Le nom du saint, mêlé au refus du berger, mit la vieille en fureur. Elle se prit à sauter en grondant comme une tempête, et à faire tourbillonner sa chevelure qui, en s’écartant, laissa voir son corps noir et velu. Le pauvre Ludre (c’était le nom du berger) recula d’horreur en voyant que c’était le corps d’une chèvre, avec la tête, les pieds et les mains d’une femme caduque.

— Retourne au diable, la laide sorcière ! s’écria-t-il ; je te renie et te conjure au nom du…

Il allait faire le signe de la croix, mais il s’arrêta, jugeant que c’était inutile, car au seul geste de sa main la diablesse avait disparu, et il ne restait d’elle qu’une petite flammette bleue qui voltigeait en dehors du parc.

— C’est bien, dit le berger, faites le flambeau tant qu’il vous plaira, cela m’est fort égal, et je me moque de vos clartés et de vos singeries.
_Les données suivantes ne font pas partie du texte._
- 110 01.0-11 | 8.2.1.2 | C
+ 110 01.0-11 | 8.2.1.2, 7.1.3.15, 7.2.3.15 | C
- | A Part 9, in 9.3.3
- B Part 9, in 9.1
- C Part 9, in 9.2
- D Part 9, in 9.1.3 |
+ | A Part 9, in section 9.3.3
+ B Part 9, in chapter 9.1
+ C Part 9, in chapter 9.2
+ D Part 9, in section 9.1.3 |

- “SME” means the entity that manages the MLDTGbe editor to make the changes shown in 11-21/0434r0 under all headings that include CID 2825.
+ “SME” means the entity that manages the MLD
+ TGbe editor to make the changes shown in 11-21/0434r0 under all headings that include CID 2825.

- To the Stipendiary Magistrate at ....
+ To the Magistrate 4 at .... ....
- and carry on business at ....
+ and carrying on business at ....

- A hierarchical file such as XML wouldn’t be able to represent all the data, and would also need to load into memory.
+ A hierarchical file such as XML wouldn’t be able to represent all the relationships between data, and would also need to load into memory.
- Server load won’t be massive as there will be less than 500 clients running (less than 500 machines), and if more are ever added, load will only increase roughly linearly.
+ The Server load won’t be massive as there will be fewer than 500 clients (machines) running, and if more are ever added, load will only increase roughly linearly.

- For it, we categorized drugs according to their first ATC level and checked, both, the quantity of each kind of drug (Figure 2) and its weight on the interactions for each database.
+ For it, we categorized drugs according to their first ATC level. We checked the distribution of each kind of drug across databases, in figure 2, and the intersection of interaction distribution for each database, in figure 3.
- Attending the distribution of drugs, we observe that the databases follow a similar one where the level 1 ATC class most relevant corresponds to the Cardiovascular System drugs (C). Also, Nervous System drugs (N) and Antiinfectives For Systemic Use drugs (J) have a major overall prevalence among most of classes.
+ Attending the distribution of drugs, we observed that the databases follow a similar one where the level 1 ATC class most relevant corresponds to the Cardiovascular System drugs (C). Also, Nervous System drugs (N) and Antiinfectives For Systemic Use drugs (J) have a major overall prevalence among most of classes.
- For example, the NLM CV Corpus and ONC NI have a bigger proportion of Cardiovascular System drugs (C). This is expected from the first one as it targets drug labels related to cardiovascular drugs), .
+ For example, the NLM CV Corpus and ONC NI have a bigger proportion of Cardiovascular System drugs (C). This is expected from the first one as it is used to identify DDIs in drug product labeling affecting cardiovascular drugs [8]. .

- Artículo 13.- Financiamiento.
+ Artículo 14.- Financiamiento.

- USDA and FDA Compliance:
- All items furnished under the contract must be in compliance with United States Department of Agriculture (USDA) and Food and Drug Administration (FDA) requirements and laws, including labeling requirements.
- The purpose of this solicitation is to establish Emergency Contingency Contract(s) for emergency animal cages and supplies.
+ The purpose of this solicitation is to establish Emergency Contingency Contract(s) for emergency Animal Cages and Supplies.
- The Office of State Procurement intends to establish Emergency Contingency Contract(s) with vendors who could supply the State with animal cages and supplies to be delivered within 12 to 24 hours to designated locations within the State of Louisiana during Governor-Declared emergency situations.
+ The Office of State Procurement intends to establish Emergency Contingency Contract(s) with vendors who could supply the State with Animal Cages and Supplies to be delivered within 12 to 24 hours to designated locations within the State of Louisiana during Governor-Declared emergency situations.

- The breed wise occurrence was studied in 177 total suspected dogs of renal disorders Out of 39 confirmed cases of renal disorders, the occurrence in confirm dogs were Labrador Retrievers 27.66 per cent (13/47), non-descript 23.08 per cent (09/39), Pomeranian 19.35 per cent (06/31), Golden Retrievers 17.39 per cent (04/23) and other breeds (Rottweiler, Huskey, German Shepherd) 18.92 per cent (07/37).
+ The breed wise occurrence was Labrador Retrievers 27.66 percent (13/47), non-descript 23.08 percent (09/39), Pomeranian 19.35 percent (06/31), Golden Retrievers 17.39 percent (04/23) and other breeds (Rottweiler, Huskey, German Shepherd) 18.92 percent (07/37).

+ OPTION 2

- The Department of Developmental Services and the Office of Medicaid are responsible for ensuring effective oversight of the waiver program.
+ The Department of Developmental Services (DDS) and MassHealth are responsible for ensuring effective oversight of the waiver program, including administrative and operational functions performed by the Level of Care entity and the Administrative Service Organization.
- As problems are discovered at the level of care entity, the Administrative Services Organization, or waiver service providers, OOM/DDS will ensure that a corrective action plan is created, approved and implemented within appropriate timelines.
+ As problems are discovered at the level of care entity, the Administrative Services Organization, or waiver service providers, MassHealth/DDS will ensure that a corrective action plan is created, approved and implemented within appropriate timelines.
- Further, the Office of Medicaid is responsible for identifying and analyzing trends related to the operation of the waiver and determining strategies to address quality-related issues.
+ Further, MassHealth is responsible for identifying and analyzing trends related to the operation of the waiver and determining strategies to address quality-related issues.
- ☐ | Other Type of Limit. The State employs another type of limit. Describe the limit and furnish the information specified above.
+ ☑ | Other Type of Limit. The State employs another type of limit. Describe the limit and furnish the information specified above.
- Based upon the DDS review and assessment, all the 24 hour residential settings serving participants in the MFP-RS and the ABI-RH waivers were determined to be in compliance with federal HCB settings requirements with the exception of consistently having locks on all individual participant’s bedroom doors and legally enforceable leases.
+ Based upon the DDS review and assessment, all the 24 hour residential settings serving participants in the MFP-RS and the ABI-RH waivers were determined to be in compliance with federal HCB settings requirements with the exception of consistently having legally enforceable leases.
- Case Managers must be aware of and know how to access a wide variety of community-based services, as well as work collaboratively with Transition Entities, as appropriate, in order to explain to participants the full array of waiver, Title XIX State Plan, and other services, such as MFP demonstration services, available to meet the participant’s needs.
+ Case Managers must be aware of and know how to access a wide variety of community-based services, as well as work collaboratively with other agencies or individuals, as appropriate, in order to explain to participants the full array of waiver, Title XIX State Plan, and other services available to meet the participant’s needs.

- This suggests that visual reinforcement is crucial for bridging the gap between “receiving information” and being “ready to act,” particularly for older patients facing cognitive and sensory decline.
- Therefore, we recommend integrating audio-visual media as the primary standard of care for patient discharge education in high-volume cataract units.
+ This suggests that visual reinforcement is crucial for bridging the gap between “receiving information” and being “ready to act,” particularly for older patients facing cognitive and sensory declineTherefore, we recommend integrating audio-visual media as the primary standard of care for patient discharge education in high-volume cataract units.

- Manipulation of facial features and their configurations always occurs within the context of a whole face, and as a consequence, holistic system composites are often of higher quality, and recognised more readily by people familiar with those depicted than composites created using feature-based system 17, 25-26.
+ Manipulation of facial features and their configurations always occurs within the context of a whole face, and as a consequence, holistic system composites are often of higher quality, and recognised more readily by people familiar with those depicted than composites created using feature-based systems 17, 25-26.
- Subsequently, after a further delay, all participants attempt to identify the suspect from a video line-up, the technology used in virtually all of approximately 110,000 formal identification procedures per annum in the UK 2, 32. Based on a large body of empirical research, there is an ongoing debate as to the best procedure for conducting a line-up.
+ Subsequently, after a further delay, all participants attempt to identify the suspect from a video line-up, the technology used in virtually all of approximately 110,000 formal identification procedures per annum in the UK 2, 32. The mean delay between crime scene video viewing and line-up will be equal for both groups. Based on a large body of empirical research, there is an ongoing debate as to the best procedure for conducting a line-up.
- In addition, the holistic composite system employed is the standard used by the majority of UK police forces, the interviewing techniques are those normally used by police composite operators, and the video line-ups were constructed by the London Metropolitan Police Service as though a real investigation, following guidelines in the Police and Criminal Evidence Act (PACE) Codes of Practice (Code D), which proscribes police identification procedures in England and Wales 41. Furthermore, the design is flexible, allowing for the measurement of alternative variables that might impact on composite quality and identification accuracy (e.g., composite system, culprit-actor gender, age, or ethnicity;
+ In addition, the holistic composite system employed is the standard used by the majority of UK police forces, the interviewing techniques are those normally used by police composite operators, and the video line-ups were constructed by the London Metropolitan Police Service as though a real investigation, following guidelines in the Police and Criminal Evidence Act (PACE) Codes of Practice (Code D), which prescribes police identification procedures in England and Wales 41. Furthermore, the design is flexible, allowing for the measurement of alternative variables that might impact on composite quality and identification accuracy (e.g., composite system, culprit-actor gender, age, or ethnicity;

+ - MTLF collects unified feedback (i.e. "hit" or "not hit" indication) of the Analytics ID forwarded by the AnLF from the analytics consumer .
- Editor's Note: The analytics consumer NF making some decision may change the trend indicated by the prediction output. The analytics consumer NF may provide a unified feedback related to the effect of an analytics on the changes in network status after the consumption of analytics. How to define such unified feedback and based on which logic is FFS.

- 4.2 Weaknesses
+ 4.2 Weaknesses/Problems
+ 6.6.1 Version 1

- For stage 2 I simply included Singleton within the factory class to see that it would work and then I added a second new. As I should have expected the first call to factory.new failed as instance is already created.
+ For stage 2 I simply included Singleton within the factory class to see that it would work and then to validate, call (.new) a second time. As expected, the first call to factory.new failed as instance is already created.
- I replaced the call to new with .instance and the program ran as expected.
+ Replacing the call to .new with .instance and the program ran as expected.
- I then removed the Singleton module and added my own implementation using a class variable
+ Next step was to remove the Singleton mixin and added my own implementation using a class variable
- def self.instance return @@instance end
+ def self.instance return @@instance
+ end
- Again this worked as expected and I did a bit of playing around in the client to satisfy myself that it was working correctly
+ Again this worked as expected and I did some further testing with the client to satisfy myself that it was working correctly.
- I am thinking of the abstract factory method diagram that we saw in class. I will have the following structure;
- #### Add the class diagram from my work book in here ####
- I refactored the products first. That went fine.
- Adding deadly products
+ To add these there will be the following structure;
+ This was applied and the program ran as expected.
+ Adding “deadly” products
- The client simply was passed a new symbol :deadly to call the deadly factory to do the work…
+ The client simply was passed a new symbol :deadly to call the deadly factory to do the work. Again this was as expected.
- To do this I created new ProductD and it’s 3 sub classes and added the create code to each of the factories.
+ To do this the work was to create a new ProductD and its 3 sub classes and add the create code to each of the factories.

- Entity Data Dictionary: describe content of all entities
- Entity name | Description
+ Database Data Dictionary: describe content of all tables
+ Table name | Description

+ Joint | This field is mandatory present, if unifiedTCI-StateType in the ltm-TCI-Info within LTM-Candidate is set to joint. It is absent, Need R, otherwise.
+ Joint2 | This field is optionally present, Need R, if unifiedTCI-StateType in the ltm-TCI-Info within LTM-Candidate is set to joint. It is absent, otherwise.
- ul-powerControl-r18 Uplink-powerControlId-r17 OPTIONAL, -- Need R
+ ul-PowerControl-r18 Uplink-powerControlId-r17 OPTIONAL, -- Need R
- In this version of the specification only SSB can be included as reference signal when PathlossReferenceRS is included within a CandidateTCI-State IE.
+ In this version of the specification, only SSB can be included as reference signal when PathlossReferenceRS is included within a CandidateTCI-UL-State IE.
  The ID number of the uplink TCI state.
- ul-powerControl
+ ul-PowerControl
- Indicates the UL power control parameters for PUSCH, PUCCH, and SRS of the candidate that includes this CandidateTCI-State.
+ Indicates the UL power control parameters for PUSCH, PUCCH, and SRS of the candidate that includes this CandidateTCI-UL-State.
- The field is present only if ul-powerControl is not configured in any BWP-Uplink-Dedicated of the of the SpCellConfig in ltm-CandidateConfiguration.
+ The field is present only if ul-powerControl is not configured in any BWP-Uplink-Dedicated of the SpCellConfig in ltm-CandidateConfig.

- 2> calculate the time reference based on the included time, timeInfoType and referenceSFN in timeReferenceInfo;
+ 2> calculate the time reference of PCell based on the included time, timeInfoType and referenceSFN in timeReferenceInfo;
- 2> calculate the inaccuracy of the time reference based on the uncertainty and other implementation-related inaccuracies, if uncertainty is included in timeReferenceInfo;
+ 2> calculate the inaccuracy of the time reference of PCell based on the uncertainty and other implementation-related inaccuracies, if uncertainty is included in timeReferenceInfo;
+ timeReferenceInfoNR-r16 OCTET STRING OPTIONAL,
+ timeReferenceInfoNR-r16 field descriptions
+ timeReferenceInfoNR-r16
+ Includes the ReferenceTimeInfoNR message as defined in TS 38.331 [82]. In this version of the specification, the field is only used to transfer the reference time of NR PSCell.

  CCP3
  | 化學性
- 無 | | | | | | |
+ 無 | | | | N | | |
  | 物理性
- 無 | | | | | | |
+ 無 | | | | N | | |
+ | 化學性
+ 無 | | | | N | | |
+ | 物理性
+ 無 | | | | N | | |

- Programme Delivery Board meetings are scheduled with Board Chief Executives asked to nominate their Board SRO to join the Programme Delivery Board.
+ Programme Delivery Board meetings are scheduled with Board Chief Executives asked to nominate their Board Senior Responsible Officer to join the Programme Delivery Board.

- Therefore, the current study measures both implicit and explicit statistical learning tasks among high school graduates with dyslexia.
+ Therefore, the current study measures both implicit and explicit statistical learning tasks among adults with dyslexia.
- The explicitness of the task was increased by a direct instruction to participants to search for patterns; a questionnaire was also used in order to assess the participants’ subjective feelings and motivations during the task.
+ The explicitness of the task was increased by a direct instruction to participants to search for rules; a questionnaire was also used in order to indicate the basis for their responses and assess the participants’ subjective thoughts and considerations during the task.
Là-dessus, il se voulut recoucher ; mais voilà que ses chiens qui, jusque-là, étaient restés comme charmés, se prirent à venir sur lui en grondant et montrant les dents, comme s’ils le voulaient dévorer, ce qui le mit fort en colère contre eux, et, prenant son bâton ferré, il les battit comme ils le méritaient pour leur mauvaise garde et leur méchante humeur.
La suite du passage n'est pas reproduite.